- **Problem**: Reproduce precisely the lines of the listing below, starting with the line that contains "(328, 327) none" and stopping after the line that contains "(397, 433) none"; include nothing else.

- **Excerpted data**:
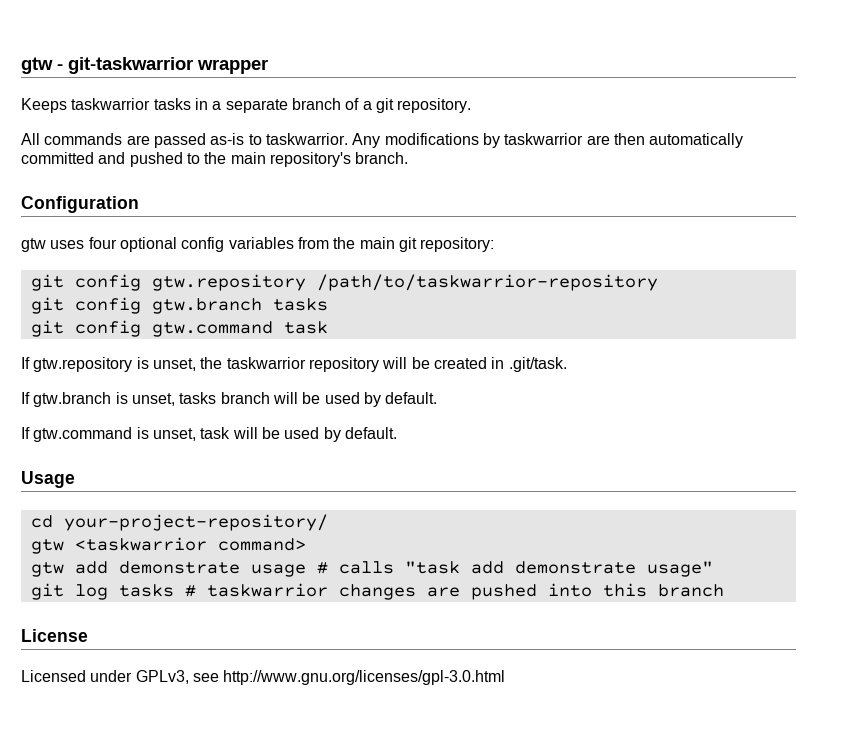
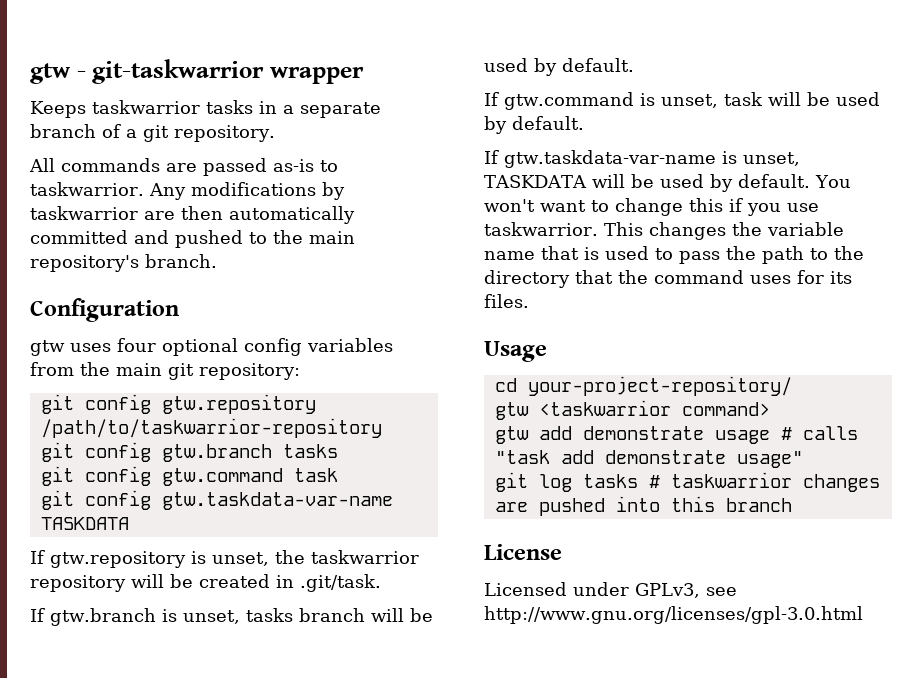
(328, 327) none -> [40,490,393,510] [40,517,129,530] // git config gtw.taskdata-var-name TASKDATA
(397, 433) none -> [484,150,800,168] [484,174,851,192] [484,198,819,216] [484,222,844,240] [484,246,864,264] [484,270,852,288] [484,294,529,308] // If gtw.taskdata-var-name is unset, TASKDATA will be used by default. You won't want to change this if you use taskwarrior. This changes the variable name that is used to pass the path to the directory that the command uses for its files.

--

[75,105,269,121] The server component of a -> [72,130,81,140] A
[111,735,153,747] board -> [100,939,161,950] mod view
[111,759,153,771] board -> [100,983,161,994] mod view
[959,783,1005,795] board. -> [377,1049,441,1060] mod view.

- **Output**:
(328, 327) none -> [40,490,393,510] [40,517,129,530] // git config gtw.taskdata-var-name TASKDATA
(397, 433) none -> [484,150,800,168] [484,174,851,192] [484,198,819,216] [484,222,844,240] [484,246,864,264] [484,270,852,288] [484,294,529,308] // If gtw.taskdata-var-name is unset, TASKDATA will be used by default. You won't want to change this if you use taskwarrior. This changes the variable name that is used to pass the path to the directory that the command uses for its files.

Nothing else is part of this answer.